How much are the memories from your wedding worth? The photos/video are all you have left when your special day is over.  I'm glad I had an artist for a photographer that captured our day perfectly.


----------



## Mike_E (Jan 16, 2008)

jols said:


> ok cat amongst the pigeons time.
> 
> wedding tog are expensive. FACT
> 
> ...



If you can take 600 photos in a 10 hour day and have every one of them perfect then you are worth WAY more than most every photog out there.


----------



## Mike_E (Jan 16, 2008)

mrodgers said:


> Question, how much time is involved in wedding photography?
> 
> Most folks here understand post processing.  I'm trialling Lightroom myself at the moment.  I'm reading lots on it as well.  Seems that you can process one photo from a shoot, then apply that process to the majority of the photos of the same location (ie, outside shots, then ceremony shots, then the reception, thus 3 processings and applying).
> 
> ...



1: Understanding PP and being good at it are entirely separate things.
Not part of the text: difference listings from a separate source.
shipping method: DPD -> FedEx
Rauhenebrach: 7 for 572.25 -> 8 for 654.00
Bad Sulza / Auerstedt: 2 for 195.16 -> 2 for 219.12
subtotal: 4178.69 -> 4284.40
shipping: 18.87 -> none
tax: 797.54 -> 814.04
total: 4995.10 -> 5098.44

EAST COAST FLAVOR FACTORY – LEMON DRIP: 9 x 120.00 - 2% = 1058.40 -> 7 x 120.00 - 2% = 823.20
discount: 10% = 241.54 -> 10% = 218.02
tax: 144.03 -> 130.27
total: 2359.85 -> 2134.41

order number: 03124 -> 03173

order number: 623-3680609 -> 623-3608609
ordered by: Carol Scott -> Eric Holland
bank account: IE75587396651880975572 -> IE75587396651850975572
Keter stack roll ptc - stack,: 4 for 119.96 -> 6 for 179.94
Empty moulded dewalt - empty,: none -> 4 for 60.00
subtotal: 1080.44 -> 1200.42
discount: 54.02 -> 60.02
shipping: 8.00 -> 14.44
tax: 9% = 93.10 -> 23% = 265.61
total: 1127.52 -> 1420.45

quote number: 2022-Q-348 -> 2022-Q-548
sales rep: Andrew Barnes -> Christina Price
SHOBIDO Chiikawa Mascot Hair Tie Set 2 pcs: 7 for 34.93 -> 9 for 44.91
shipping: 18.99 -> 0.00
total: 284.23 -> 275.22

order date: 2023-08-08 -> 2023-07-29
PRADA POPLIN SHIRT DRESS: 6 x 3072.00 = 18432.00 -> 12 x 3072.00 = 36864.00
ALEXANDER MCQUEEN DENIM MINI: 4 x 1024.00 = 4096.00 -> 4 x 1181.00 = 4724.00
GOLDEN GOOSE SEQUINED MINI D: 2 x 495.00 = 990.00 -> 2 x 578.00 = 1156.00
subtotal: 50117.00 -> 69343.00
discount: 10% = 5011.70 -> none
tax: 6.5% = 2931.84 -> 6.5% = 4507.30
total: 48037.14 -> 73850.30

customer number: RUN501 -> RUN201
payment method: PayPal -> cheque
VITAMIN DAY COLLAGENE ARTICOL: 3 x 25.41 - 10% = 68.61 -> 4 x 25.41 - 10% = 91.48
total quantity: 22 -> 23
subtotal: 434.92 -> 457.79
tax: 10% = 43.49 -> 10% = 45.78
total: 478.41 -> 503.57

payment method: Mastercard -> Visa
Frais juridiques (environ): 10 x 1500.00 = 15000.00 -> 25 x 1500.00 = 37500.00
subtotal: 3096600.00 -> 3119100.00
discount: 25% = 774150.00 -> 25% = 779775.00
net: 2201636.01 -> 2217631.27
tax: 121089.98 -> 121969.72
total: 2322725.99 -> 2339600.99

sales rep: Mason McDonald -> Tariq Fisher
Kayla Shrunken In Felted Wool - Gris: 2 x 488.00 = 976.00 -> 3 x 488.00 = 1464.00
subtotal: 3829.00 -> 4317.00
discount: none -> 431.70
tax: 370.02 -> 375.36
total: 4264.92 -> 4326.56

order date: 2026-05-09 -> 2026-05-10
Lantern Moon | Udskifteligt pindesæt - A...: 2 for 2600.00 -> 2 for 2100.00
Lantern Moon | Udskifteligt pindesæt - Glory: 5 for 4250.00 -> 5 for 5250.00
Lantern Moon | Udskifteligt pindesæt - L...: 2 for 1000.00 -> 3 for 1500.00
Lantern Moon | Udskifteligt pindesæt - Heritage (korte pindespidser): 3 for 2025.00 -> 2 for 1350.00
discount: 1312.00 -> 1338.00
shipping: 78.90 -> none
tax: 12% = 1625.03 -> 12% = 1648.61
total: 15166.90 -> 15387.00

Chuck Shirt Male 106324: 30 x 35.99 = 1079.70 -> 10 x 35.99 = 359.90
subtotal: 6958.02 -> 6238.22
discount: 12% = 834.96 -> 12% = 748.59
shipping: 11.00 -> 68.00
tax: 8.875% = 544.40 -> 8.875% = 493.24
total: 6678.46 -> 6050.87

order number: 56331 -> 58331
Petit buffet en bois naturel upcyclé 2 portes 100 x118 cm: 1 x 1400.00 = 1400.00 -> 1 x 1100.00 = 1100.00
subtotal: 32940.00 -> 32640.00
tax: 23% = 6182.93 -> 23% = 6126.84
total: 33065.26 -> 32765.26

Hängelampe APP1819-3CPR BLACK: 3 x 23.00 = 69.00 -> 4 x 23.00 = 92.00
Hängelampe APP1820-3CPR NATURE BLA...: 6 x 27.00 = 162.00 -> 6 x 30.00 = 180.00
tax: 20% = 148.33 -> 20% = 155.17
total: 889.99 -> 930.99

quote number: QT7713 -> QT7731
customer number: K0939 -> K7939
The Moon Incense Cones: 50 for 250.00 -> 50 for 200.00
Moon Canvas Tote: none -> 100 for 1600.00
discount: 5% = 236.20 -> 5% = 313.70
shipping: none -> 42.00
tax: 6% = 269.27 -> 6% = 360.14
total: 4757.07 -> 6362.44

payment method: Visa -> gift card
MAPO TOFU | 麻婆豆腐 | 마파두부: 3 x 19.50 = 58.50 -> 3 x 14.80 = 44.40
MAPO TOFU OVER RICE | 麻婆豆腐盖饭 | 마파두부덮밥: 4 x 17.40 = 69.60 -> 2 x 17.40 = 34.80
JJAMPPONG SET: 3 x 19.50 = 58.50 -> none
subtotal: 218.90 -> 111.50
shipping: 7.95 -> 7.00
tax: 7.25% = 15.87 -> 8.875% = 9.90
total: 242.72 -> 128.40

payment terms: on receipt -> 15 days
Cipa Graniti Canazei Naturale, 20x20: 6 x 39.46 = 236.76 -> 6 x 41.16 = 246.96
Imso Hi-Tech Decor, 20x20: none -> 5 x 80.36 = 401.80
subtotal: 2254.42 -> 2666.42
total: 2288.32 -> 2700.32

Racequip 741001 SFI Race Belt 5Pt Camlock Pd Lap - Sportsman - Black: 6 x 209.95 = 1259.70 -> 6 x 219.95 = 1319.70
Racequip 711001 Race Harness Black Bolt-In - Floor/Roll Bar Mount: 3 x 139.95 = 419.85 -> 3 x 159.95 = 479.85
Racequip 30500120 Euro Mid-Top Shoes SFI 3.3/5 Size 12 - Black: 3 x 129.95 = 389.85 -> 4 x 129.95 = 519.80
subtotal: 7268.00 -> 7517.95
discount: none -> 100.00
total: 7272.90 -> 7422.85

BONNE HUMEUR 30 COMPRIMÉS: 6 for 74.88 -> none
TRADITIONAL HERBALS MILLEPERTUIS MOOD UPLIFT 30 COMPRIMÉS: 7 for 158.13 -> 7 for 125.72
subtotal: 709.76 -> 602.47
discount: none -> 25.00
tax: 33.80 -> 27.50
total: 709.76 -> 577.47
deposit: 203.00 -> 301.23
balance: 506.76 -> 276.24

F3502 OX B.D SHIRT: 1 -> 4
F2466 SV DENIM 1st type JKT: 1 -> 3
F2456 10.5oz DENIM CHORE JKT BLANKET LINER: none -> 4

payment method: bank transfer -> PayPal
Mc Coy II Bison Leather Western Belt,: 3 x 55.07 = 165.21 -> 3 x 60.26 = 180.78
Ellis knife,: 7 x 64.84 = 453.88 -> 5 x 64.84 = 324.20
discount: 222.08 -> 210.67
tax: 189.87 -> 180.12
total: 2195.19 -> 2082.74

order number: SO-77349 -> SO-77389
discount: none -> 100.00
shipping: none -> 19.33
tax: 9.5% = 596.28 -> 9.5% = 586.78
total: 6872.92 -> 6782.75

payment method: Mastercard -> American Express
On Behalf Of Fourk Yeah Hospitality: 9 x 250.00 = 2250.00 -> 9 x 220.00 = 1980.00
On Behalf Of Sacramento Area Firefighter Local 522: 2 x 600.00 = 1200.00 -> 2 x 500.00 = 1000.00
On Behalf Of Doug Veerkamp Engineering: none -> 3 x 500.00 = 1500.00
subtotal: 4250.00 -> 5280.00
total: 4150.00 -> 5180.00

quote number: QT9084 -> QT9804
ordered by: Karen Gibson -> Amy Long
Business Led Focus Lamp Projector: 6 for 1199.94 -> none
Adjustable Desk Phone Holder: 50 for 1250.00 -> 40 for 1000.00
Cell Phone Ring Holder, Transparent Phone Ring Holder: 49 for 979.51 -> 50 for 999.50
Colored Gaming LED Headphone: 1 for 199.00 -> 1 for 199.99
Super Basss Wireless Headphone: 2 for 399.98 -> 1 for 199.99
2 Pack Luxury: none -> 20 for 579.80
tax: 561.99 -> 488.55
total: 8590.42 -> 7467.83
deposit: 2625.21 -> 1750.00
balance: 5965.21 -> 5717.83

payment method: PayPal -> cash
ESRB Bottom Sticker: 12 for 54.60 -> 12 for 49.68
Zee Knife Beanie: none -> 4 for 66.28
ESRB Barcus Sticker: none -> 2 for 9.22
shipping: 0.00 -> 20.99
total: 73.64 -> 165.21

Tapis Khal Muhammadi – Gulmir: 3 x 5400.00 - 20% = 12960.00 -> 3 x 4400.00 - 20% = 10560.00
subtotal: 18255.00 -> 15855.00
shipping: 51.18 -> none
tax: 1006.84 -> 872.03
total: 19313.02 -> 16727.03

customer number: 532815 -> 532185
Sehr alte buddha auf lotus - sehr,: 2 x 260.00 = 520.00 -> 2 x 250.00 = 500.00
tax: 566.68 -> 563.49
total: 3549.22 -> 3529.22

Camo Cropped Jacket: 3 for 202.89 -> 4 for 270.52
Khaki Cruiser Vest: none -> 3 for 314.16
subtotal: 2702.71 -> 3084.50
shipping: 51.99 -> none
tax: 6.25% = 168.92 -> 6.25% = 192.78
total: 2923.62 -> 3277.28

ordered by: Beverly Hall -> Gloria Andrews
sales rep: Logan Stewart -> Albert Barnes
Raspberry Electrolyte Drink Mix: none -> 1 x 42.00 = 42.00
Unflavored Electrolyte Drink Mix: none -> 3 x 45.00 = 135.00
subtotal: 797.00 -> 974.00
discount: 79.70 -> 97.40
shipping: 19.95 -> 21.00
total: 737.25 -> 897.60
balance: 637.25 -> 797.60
2:  Are you saying that you didn't read the contract, or are you griping about the content?

3:  The vast majority of the cost of a car is not in the materials but rather in the design, tooling, labor, facilities, and the *Number One Thing* that folks who start these threads (I realize that it wasn't you but still) forget is that it's not just how much it costs to _Do_ Business but _*How Much It Costs To Stay In Business!!!*_

4:  Once again you should read the contract and negotiate your deal.  If it makes you happy to pay $610 and get your own prints done then find someone who will agree to that.  If you would rather pay $650 and not have to worry about the prints, whats the beef?

And lastly, It doesn't matter how much time it takes the photog to do his/her thing so long as they get the job done in an acceptable manner- not even if it only takes 45 minutes.  (It is unlikely that you would be paying any self respecting photog by the hour anyway)  The money is due for an agreed upon job.  If you want to treat a photographer like a domestic servant best of luck to you but you will get no sympathy from me when you get laughed at to your face.

If this offends you then I'm sorry you feel bad but all the self absorbed people in the world griping about the decisions they made and then wanting the rest of the world to make concisions for them at the cost of others wears a little thin.


----------



## Peanuts (Jan 16, 2008)

Well I would be willing to sell people 250 4x6 sheets of photo paper for $90 (that is approximately doubling the original buying price from the printing store) - but they aren't really paying for the sheet of paper are they? They are paying for the 'art' that is on it 

Let me dig up a photo that is technically perfect but I am certain the couple would have been sorely disappointed in. (Be back in a few)


----------



## jstuedle (Jan 16, 2008)

OK, I gotta speak up. First a disclaimer, I am not now a wedding photographer. The last wedding I shot for pay was the early 1970's. That Said, here goes.

Who here that thinks wedding photogs are expensive and has ever worked a production type job? Flipping burgers don't count, and service jobs are out also for reasons that will become apparent. 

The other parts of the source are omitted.